Exercise:
Some lines in the listing hold the word "τους". Return each of them.

----- Input data

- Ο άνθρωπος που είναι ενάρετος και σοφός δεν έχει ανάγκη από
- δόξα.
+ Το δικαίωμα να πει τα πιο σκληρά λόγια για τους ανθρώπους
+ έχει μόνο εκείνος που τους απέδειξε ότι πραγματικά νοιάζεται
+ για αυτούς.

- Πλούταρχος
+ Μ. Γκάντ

----------

Result of the exercise:
+ Το δικαίωμα να πει τα πιο σκληρά λόγια για τους ανθρώπους
+ έχει μόνο εκείνος που τους απέδειξε ότι πραγματικά νοιάζεται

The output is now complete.